Harvey C. Mansfield, "Edmund Burke," History of Political Philosophy, Leo Strauss and Joseph Cropsey, eds., 3rd ed., Chicago: University of Chicago Press, 1987.
Excerpt:
For almost all his adult life, Burke was a politician; for almost thirty years he was a member of the House of Commons, busy with the affairs of his party in the daily management of men and issues. His speeches, pamphlets, and books sound the grand themes of political philosophy, but not for their own sake. Burke did not primarily address other political philosophers and did not construct a system or theory in political philosophy. He spoke to the rulers and to the educated of his time, supporting “the cause of the Gentlemen,” as King George III once said to him. This closeness to politics has brought Burke to the notice of historians and of conservatives in our day, the former generally disapproving of him, the latter approving.
Absorbed as he was, Burke looked at public issues with almost matchless penetration. Among observers of modern politics only Tocqueville and perhaps Churchill are his rivals in seeing the meaning of events. Like Tocqueville and unlike Churchill, Burke did not enjoy the ruling view that an office of command affords. His highest office was Paymaster General, a dignified secretaryship lacking in glory. Though the ablest in his party, prominent in debate, and influential to the point of indispensable in the management of affairs, he never sought and was never trusted with leadership. He was indeed distrusted by the leading statesmen of his time for the very energy he used in their behalf, for his eagerness to act against dangers of which only he could see and feel the full measure, and for the passion displayed in the gorgeous rhetoric they admired. “Much to admire, and nothing to agree with,” was Pitt’s famous summary judgment on Burke’s longer persuasions for counterrevolution against the French Revolution. And when, in 1788, it looked as though Burke’s party might regain office during a regency for George III, who had gone mad, Charles Fox and his confidants omitted him from a list of leading office holders: he was too heated in counsel, too passionate in his prosecution of Warren Hastings, to seem responsible to them.

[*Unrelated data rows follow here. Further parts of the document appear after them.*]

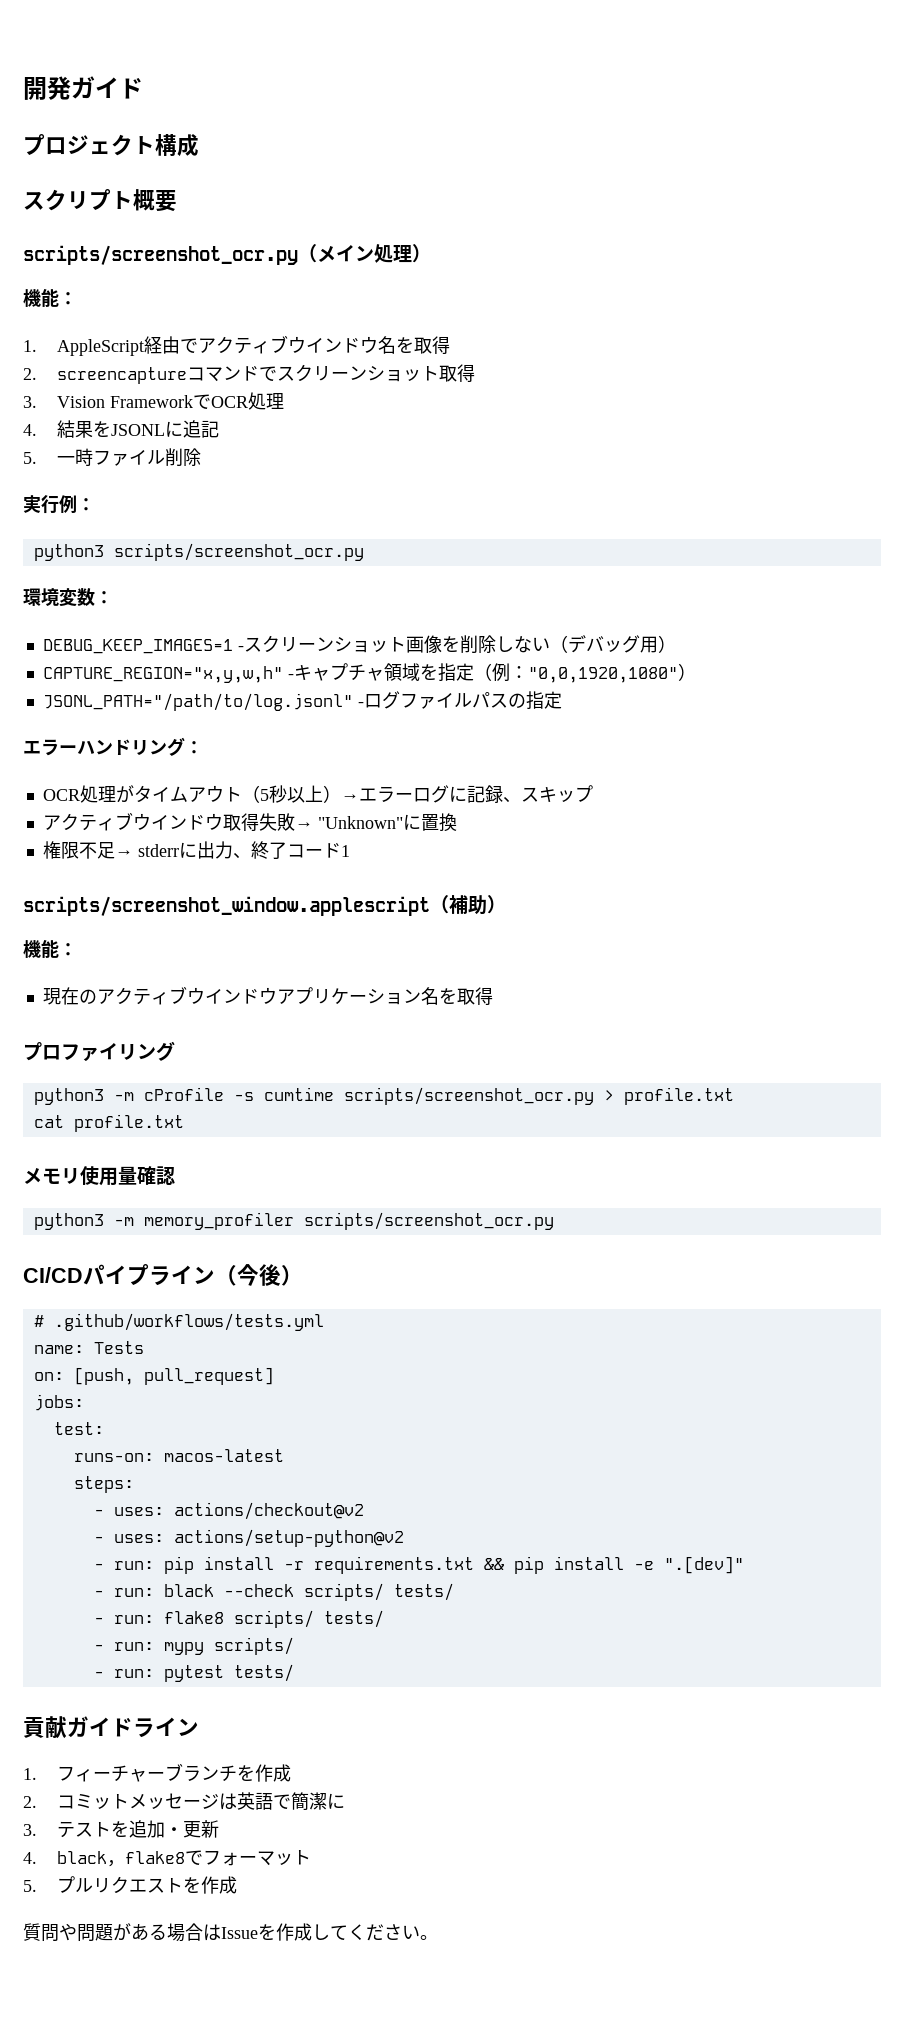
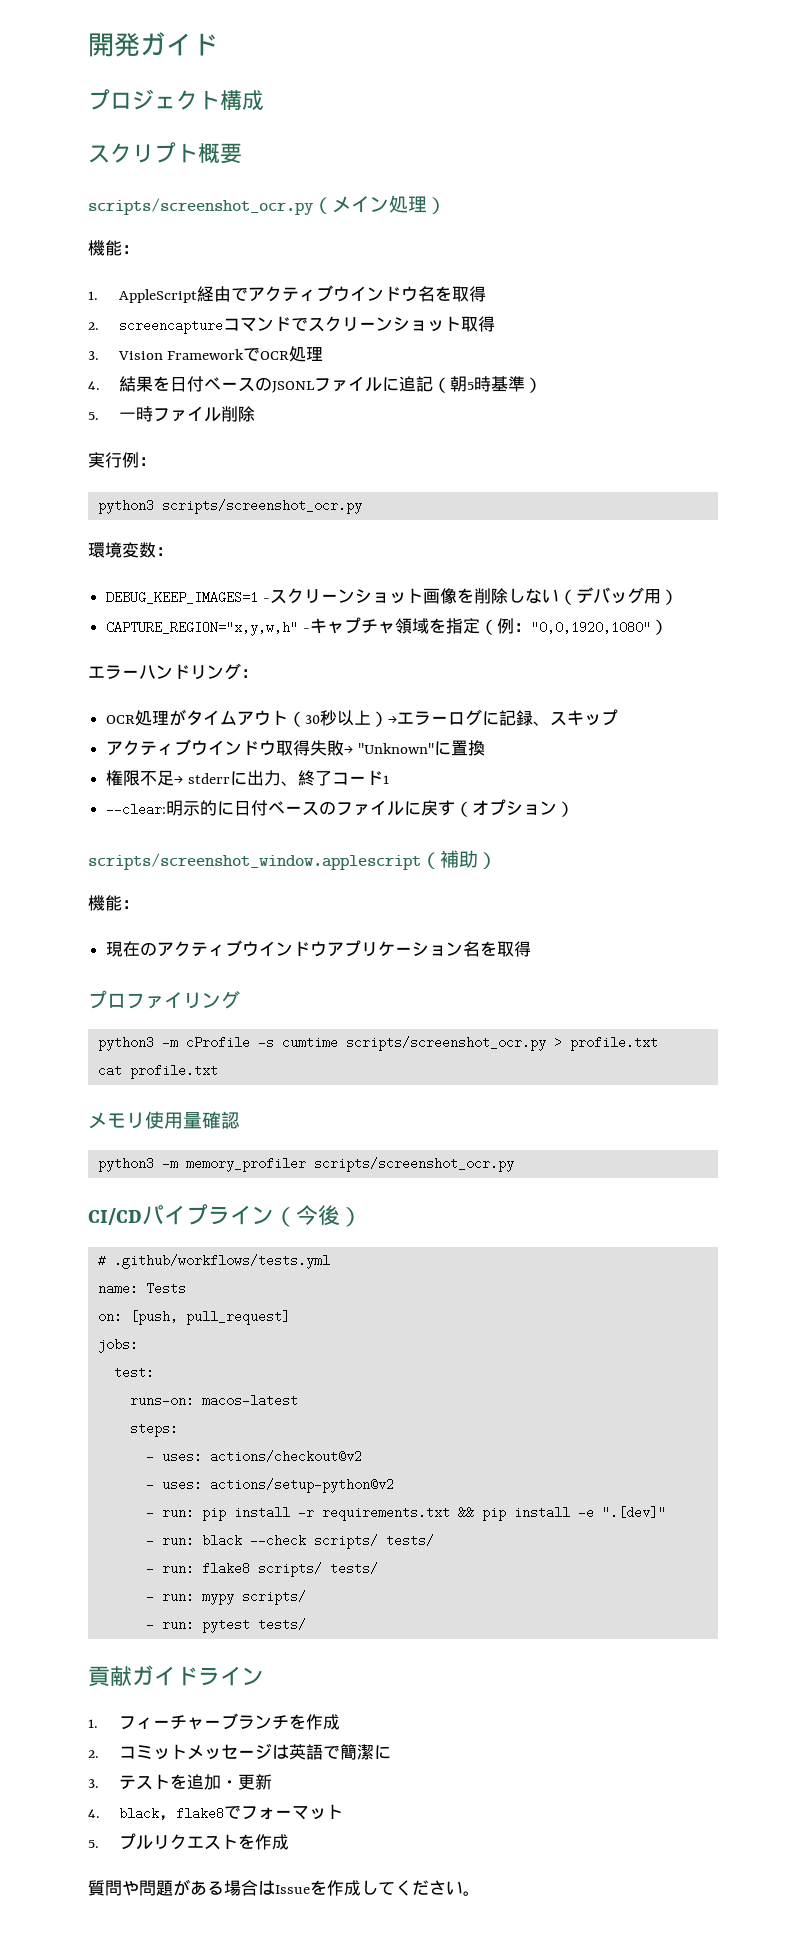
- 4.結果をJSONLに追記
+ 4.結果を日付ベースのJSONLファイルに追記（朝5時基準）
- JSONL_PATH="/path/to/log.jsonl" -ログファイルパスの指定
- OCR処理がタイムアウト（5秒以上）→エラーログに記録、スキップ
+ OCR処理がタイムアウト（30秒以上）→エラーログに記録、スキップ
+ --clear:明示的に日付ベースのファイルに戻す（オプション）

In our day historians, particularly those influenced by that master of minute investigation, Sir Lewis Namier, have taken up this distrust and faulted Burke rather than his contemporaries for it. They find him pretentious, his behavior extreme, and his words exaggerated. If Burke once spoke of foolishness in the individual, wisdom in the species, they consider Burke foolish in his own time, wise only for posterity. For to see deep into the roots of events, into the “cause of the present discontents,” cannot but seem a sort of inflation as daily occurrences are put in a trend and seen as effects. Burke’s attempts to invest the mundane with significance seem to make it lose its character as mundane, and while historians may find his eloquence thrilling, they also fear it and distrust him. Even his prescient understanding of the character, importance, and future of the French Revolution is obscured by the extreme partisanship to which his understanding compelled him . He loses credit for his foresight because he acted on it.